Exercise objective:
How many lines in the records below hold the string "shipping"? Answer with the number alone.

Records shown:

····················

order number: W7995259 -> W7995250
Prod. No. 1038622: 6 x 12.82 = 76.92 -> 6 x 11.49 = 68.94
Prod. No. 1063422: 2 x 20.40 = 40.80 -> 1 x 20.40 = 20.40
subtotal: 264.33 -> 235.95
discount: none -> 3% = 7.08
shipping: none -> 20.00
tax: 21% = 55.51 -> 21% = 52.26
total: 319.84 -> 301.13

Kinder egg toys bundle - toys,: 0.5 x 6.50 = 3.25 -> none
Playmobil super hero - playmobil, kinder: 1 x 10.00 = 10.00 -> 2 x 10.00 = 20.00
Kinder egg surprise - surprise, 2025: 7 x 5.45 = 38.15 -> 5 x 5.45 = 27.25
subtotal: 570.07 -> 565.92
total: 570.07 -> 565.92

····················

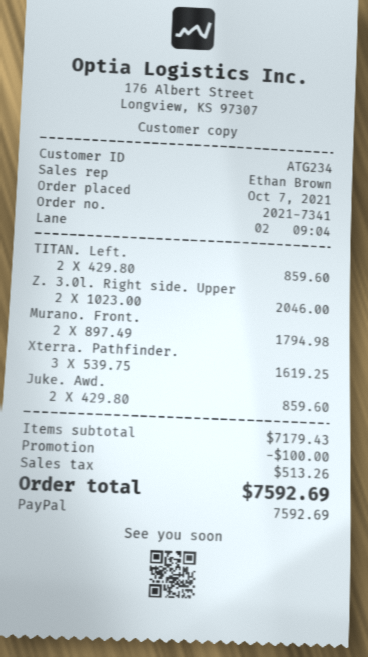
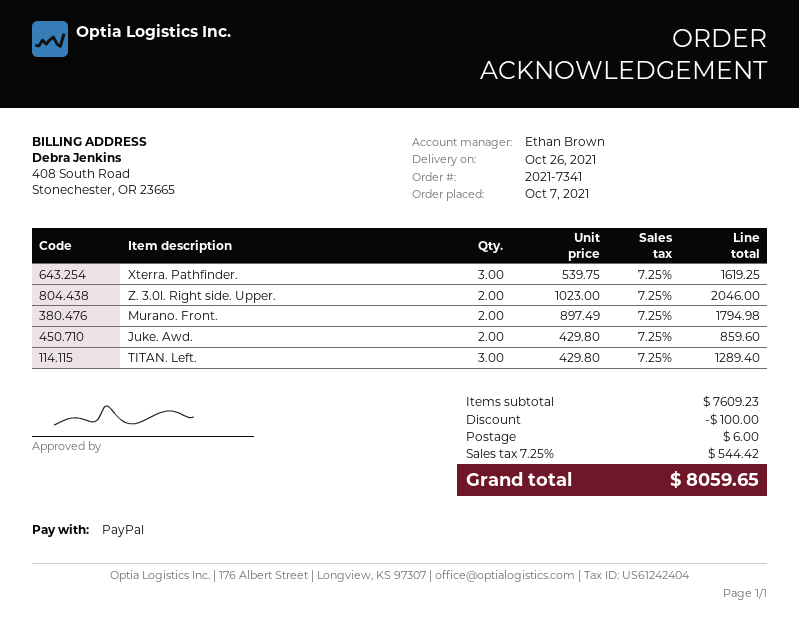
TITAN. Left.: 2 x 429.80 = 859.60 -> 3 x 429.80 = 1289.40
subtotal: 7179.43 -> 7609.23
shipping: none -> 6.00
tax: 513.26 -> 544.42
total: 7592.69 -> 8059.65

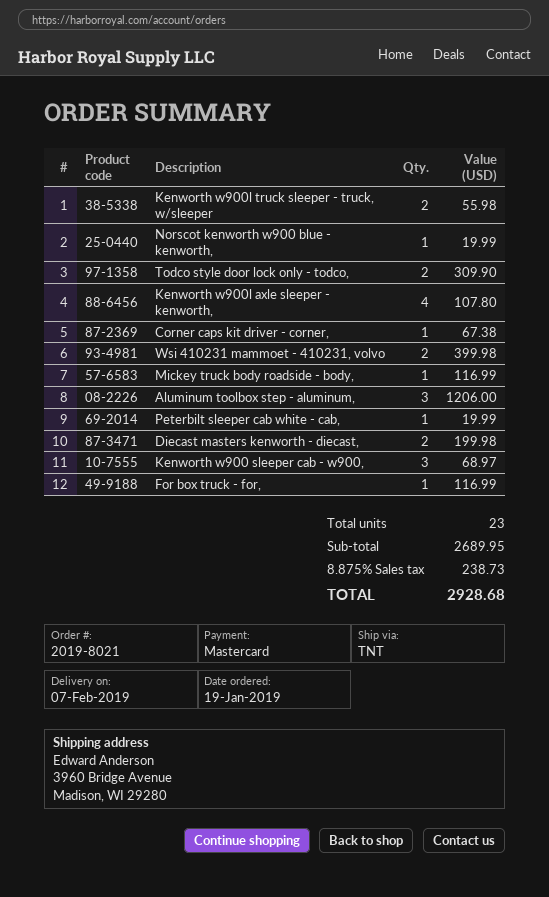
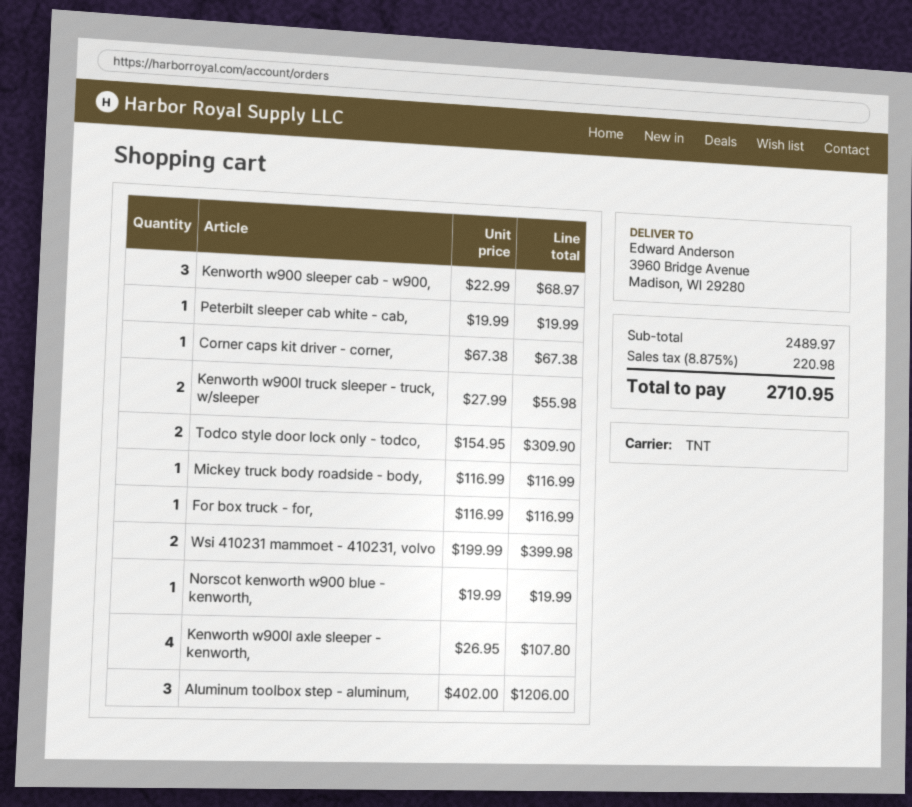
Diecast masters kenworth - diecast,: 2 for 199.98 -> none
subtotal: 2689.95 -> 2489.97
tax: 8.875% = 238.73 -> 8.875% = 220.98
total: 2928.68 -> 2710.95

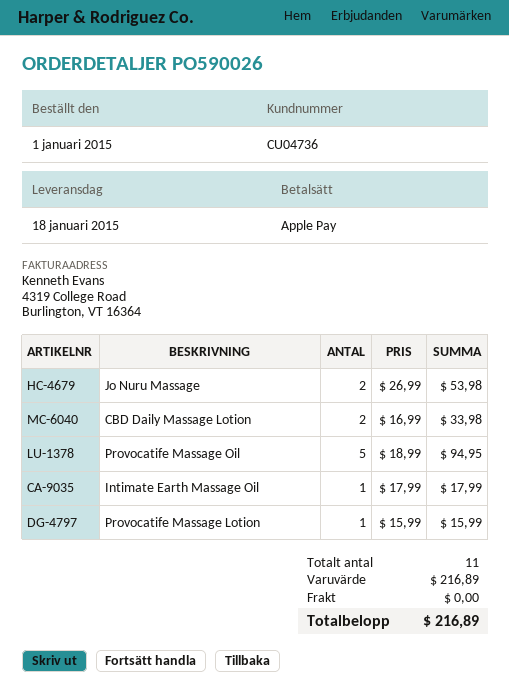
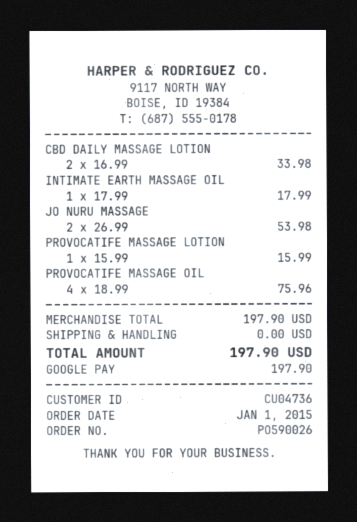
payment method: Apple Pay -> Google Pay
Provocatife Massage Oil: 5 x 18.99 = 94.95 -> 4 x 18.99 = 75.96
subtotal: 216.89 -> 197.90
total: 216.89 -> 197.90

····················

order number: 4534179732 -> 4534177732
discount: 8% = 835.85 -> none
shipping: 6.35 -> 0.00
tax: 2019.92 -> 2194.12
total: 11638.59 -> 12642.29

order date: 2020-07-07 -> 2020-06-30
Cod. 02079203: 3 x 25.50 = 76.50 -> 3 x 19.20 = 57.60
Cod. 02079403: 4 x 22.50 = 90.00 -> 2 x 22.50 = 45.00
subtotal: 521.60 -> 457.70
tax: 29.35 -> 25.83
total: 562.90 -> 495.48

····················

Expected answer:
3